Required work: Each line below from the one containing "available at: cart.schema.json" through the one containing "- Some example" should be output exactly as it stands, and no other line should appear.

Data excerpts:
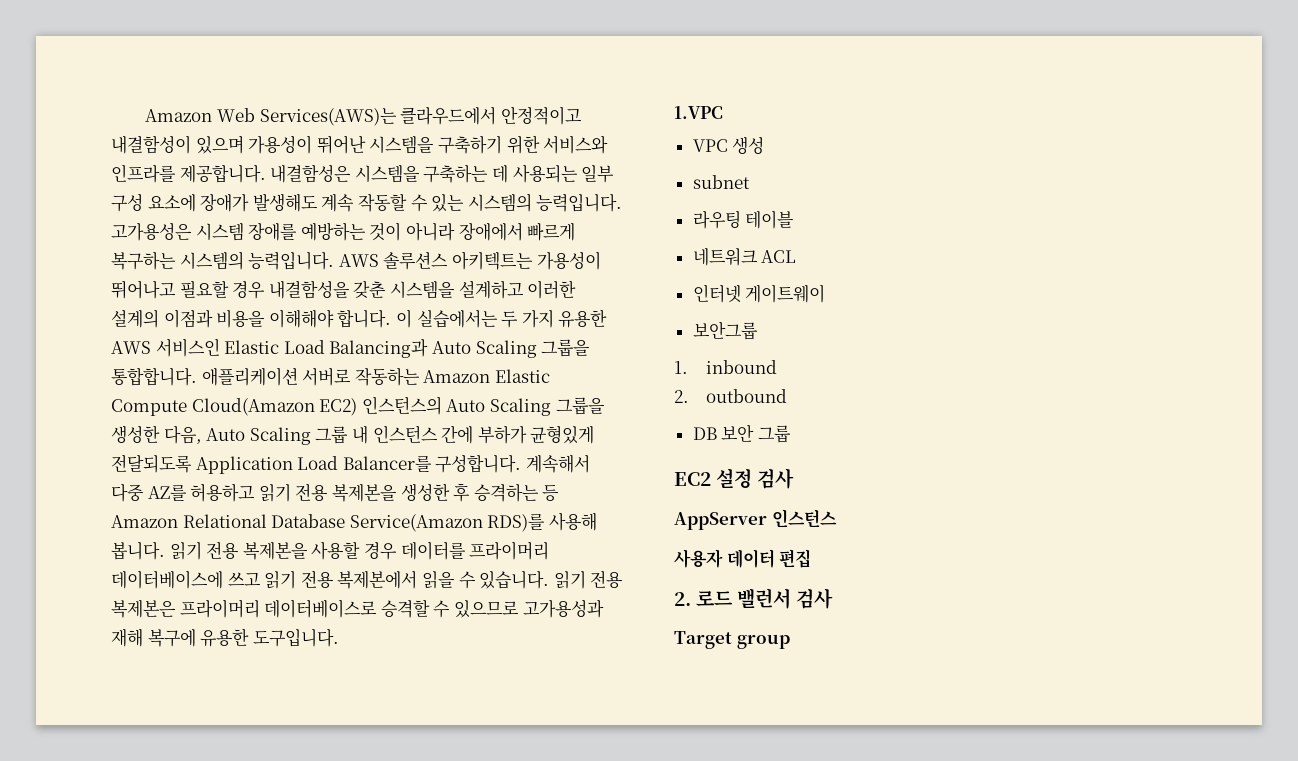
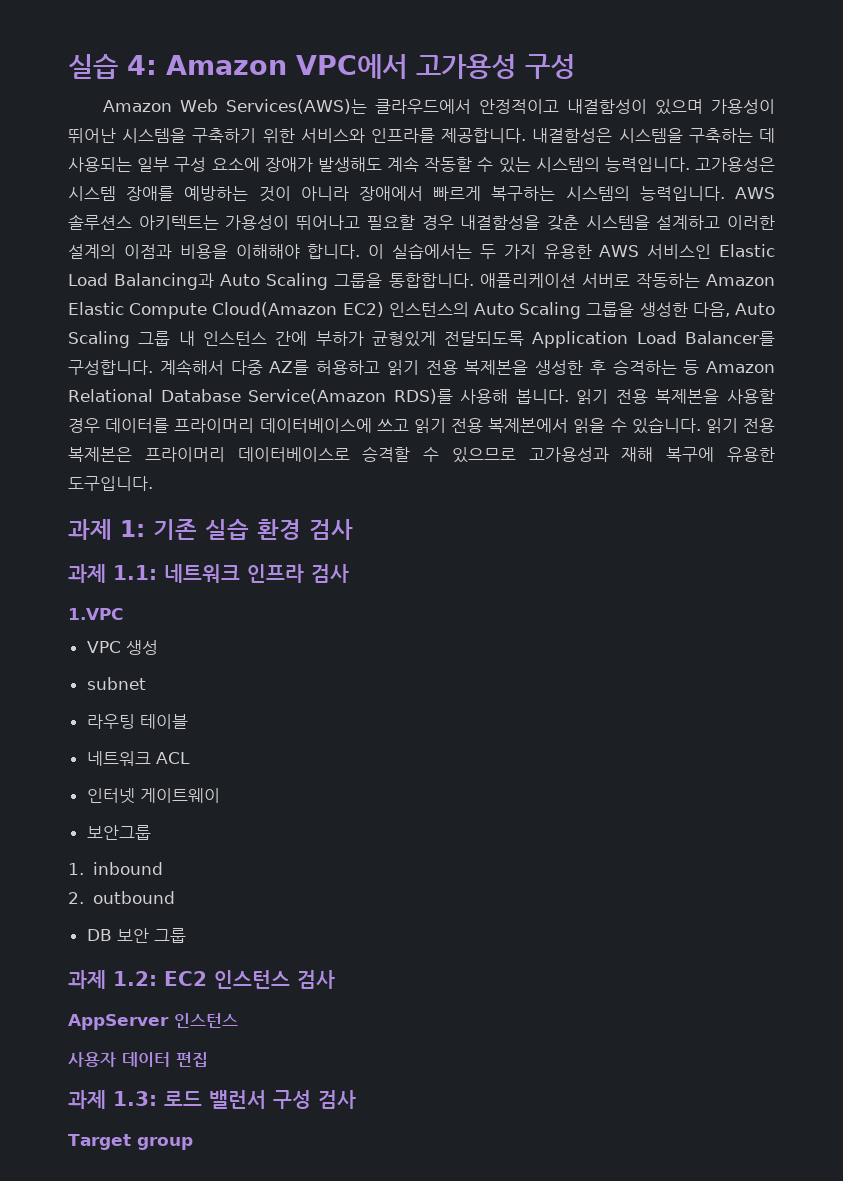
+ 실습 4: Amazon VPC에서 고가용성 구성
+ 과제 1: 기존 실습 환경 검사
+ 과제 1.1: 네트워크 인프라 검사
- EC2 설정 검사
+ 과제 1.2: EC2 인스턴스 검사
- 2. 로드 밸런서 검사
+ 과제 1.3: 로드 밸런서 구성 검사

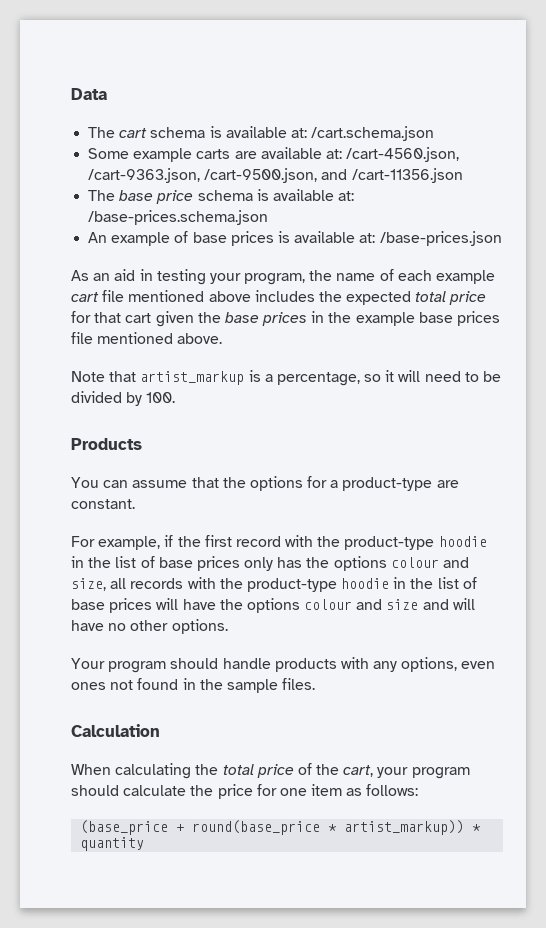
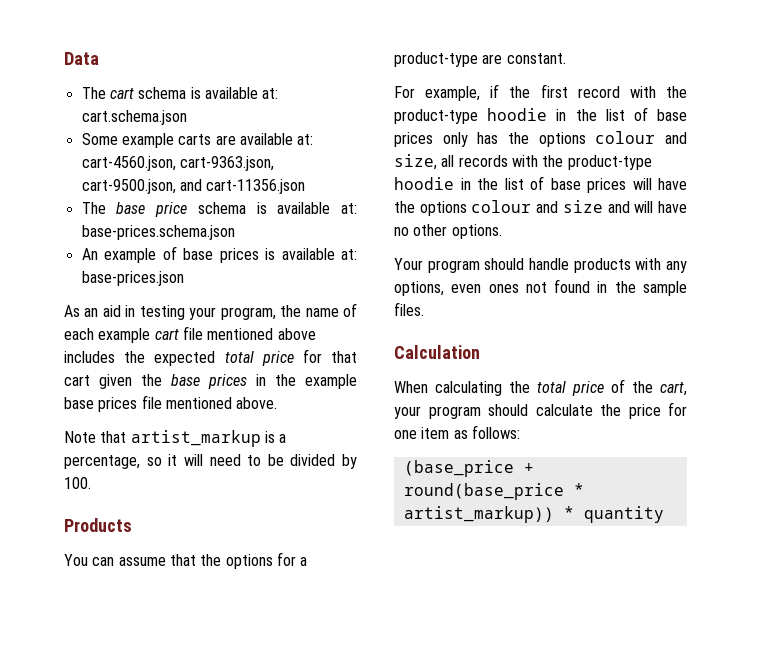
- The cart schema is available at: /cart.schema.json
+ The cart schema is available at: cart.schema.json
- Some example carts are available at: /cart-4560.json, /cart-9363.json, /cart-9500.json, and /cart-11356.json
+ Some example carts are available at: cart-4560.json, cart-9363.json, cart-9500.json, and cart-11356.json
- The base price schema is available at: /base-prices.schema.json
+ The base price schema is available at: base-prices.schema.json
- An example of base prices is available at: /base-prices.json
+ An example of base prices is available at: base-prices.json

Solution for this exercise:
+ The cart schema is available at: cart.schema.json
- Some example carts are available at: /cart-4560.json, /cart-9363.json, /cart-9500.json, and /cart-11356.json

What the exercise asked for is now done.